Friday, March 7, 2008

Open Spigots

Remember when having a president with ties to the Saudi Royal Family was supposed to be a good thing? Remember this?
Gov. George W. Bush of Texas said today that if he was president, he would bring down gasoline prices through sheer force of personality, by creating enough political good will with oil-producing nations that they would increase their supply of crude.

''I would work with our friends in OPEC to convince them to open up the spigot, to increase the supply,'' Mr. Bush, the presumptive Republican candidate for president, told reporters here today. ''Use the capital that my administration will earn, with the Kuwaitis or the Saudis, and convince them to open up the spigot.''

How’s that working for y’all? How's Mr. Personality doing keeping gas prices low? Not so good, huh? Seven years and two wars later:

OPEC on Wednesday rebuffed calls from President Bush to increase oil output, instead citing “mismanagement” of the American economy as a major factor driving prices up.

Record prices are suddenly creating the sharpest tensions in years between the oil cartel and the United States, the world’s largest oil consumer. Two days after the president called for more oil on the global market, OPEC members, meeting in Vienna, chose to leave their production levels unchanged, declaring that the market has plenty of oil already.

The cartel’s president blamed financial speculators and American economic problems, which have helped lower the value of the dollar, for the high oil prices. After the meeting, oil prices settled above $104 a barrel, a record.

While it’s true that everything President Bush touches turns to shit, I don’t entirely blame him for this one. It’s entirely possible that OPEC can’t raise production because they’re already operating at peak capacity. OPEC admitted as much in December 2006. We’re talking blood and turnips here, people.

Still, it’s a little ridiculous that our Administration has failed to anticipate this turn of events. And for this, I blame the Republican Party.

Democrats saw this coming 30 years ago. Jimmy Carter saw it coming, Read his brilliant speech from July 15, 1979:

We are at a turning point in our history. There are two paths to choose. One is a path I've warned about tonight, the path that leads to fragmentation and self-interest. Down that road lies a mistaken idea of freedom, the right to grasp for ourselves some advantage over others. That path would be one of constant conflict between narrow interests ending in chaos and immobility. It is a certain route to failure.

[ ... ]

To give us energy security, I am asking for the most massive peacetime commitment of funds and resources in our nation's history to develop America's own alternative sources of fuel -- from coal, from oil shale, from plant products for gasohol, from unconventional gas, from the sun.
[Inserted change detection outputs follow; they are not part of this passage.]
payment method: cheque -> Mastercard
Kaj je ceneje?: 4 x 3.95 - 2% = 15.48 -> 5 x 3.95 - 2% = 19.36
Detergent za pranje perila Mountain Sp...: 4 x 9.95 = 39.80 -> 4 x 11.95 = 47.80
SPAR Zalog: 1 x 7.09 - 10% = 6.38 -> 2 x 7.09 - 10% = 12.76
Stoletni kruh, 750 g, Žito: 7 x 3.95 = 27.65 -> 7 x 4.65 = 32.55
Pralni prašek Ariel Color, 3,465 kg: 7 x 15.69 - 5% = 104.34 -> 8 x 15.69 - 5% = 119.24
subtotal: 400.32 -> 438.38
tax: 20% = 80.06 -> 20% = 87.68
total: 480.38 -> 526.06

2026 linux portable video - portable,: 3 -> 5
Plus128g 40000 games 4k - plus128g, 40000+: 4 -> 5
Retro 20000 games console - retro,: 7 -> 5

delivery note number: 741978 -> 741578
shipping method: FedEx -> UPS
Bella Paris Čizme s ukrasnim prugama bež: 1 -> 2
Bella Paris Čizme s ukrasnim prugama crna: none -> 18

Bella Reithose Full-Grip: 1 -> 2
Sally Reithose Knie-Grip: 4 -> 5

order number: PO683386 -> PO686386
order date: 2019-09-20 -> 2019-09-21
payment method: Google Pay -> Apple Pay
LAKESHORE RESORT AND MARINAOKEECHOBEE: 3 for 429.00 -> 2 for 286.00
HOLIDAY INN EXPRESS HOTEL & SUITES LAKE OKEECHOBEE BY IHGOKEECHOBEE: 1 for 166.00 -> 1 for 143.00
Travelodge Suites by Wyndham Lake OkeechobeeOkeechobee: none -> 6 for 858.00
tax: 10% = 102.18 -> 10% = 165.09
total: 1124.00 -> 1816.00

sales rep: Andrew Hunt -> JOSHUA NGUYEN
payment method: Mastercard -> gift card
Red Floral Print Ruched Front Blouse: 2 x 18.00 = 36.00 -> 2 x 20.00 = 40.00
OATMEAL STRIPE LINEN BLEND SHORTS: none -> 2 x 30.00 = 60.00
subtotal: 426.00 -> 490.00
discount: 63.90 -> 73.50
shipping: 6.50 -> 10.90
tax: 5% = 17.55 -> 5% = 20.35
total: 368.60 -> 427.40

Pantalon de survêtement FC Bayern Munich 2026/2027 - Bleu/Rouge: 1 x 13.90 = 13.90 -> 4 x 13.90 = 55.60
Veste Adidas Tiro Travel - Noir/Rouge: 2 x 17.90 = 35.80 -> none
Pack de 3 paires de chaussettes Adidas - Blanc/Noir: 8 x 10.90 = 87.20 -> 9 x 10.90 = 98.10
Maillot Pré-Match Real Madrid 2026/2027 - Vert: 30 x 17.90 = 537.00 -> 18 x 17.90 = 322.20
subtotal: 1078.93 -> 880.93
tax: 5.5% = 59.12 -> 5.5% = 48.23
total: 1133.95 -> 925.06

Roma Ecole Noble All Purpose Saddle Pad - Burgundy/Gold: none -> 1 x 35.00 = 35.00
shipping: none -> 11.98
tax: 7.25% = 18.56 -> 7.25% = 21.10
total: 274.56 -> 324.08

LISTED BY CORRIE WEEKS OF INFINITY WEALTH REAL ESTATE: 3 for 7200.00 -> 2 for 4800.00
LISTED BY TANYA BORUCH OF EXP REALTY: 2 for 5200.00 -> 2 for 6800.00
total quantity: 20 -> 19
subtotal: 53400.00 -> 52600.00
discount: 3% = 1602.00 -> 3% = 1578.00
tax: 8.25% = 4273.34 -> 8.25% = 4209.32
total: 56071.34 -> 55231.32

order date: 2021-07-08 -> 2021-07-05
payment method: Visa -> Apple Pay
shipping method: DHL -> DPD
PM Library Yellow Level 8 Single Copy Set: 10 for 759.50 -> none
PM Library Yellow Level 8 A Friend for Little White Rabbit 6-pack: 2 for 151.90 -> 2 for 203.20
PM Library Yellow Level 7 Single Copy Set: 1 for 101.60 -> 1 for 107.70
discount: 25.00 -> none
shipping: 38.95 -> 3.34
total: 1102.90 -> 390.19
I propose the creation of an energy security corporation to lead this effort to replace 2-1/2 million barrels of imported oil per day by 1990. The corporation I will issue up to $5 billion in energy bonds, and I especially want them to be in small denominations so that average Americans can invest directly in America's energy security.

Just as a similar synthetic rubber corporation helped us win World War II, so will we mobilize American determination and ability to win the energy war. Moreover, I will soon submit legislation to Congress calling for the creation of this nation's first solar bank, which will help us achieve the crucial goal of 20 percent of our energy coming from solar power by the year 2000.

Sigh. Read the whole thing. It’s really sad that Ronald Reagan dismantled this vision. He removed the solar panels from the White House roof and decided this country didn’t need energy independence, that conservation was for sissies. The Reagan Revolution chose the path of self-interest, the path of constant conflict and narrow interests. They chose the certain route to failure.

And here we are, 30 years later, with gas prices hitting a new record, beating the last record from 1981.

I guess no one -- or rather, almost no one -- could have anticipated this.